Hermosas orquídeas y hermosos girasoles cayeron sobre el ataúd hecho en madera de pino donde iba el buen hombre. El cura que ofició el funeral dedicó varios minutos para exaltar su corazón generoso y a ponerlo como ejemplo por su dechado de virtudes.
-La gente amplia prácticamente se extinguió. Era un loquito compasivo que nunca olvidó el deber cristiano de la limosna, dijo.
Y entre quienes fueron a despedirlo, como si a viajar se fuera, varios en primera fila no disimularon la felicidad que el finado les producía.

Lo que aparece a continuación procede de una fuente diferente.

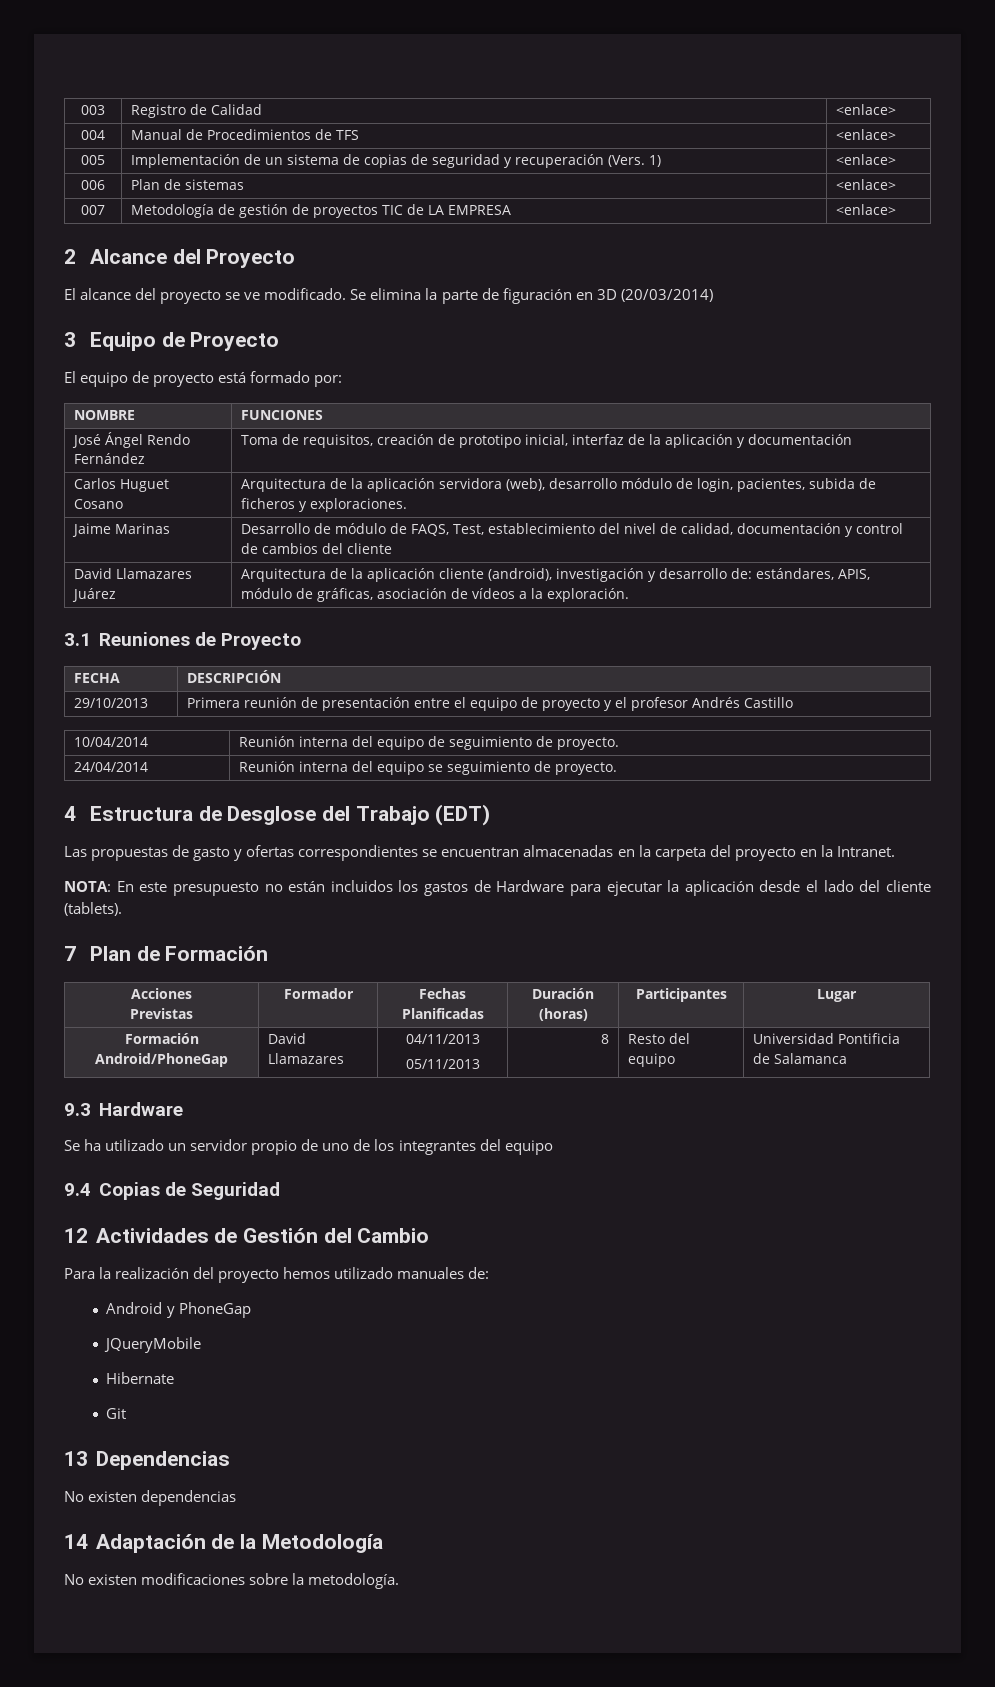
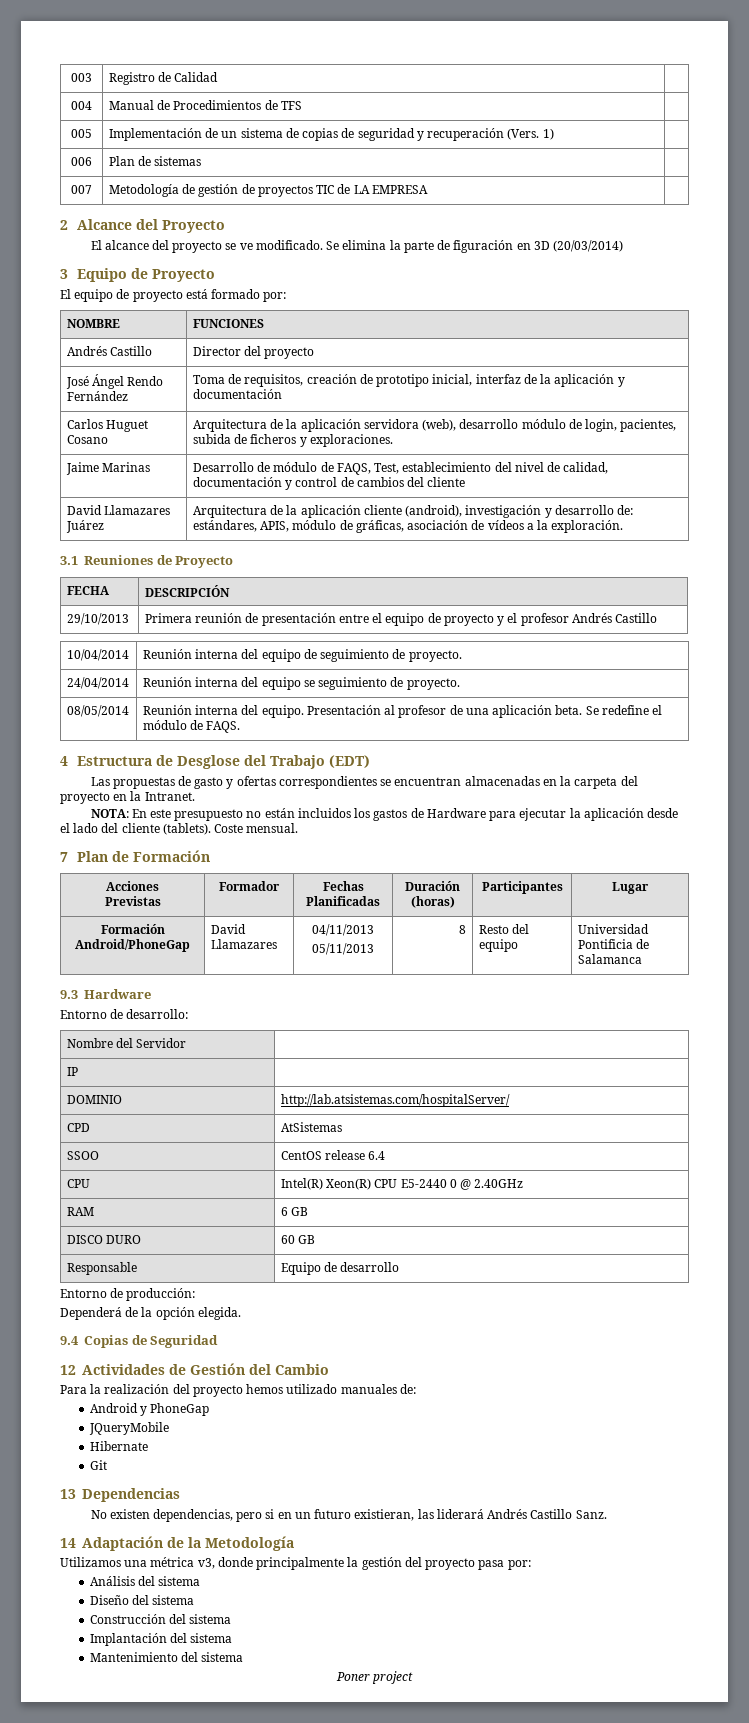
- 003 | Registro de Calidad | <enlace>
+ 003 | Registro de Calidad |
- 004 | Manual de Procedimientos de TFS | <enlace>
+ 004 | Manual de Procedimientos de TFS |
- 005 | Implementación de un sistema de copias de seguridad y recuperación (Vers. 1) | <enlace>
+ 005 | Implementación de un sistema de copias de seguridad y recuperación (Vers. 1) |
- 006 | Plan de sistemas | <enlace>
+ 006 | Plan de sistemas |
- 007 | Metodología de gestión de proyectos TIC de LA EMPRESA | <enlace>
+ 007 | Metodología de gestión de proyectos TIC de LA EMPRESA |
+ Andrés Castillo | Director del proyecto
+ 08/05/2014 | Reunión interna del equipo. Presentación al profesor de una aplicación beta. Se redefine el módulo de FAQS.
+ Coste mensual.
- Se ha utilizado un servidor propio de uno de los integrantes del equipo
+ Entorno de desarrollo:
+ Nombre del Servidor |
+ IP |
+ DOMINIO | http://lab.atsistemas.com/hospitalServer/
+ CPD | AtSistemas
+ SSOO | CentOS release 6.4
+ CPU | Intel(R) Xeon(R) CPU E5-2440 0 @ 2.40GHz
+ RAM | 6 GB
+ DISCO DURO | 60 GB
+ Responsable | Equipo de desarrollo
+ Entorno de producción:
+ Dependerá de la opción elegida.
- No existen dependencias
+ No existen dependencias, pero si en un futuro existieran, las liderará Andrés Castillo Sanz.
- No existen modificaciones sobre la metodología.
+ Utilizamos una métrica v3, donde principalmente la gestión del proyecto pasa por:
+ Análisis del sistema
+ Diseño del sistema
+ Construcción del sistema
+ Implantación del sistema
+ Mantenimiento del sistema
+ Poner project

-Te ganamos una, viejo condenado, decían en voz baja, porque de todas maneras temían que el difunto regresara una noche de estas para jalarlos de las patas.
Es que debieron esperar a que Antonio se muriera para llevarle la contraria; mejor dicho, esperaron media vida con resignación para que sus deseos se cumplieran pero a la inversa.
De pronto alguien observó la lápida que más tarde fue puesta en la tumba del anciano: Decía: «No estoy muerto. Simplemente me fui a la siguiente vida, porque me cansé de joderles la paciencia en ésta».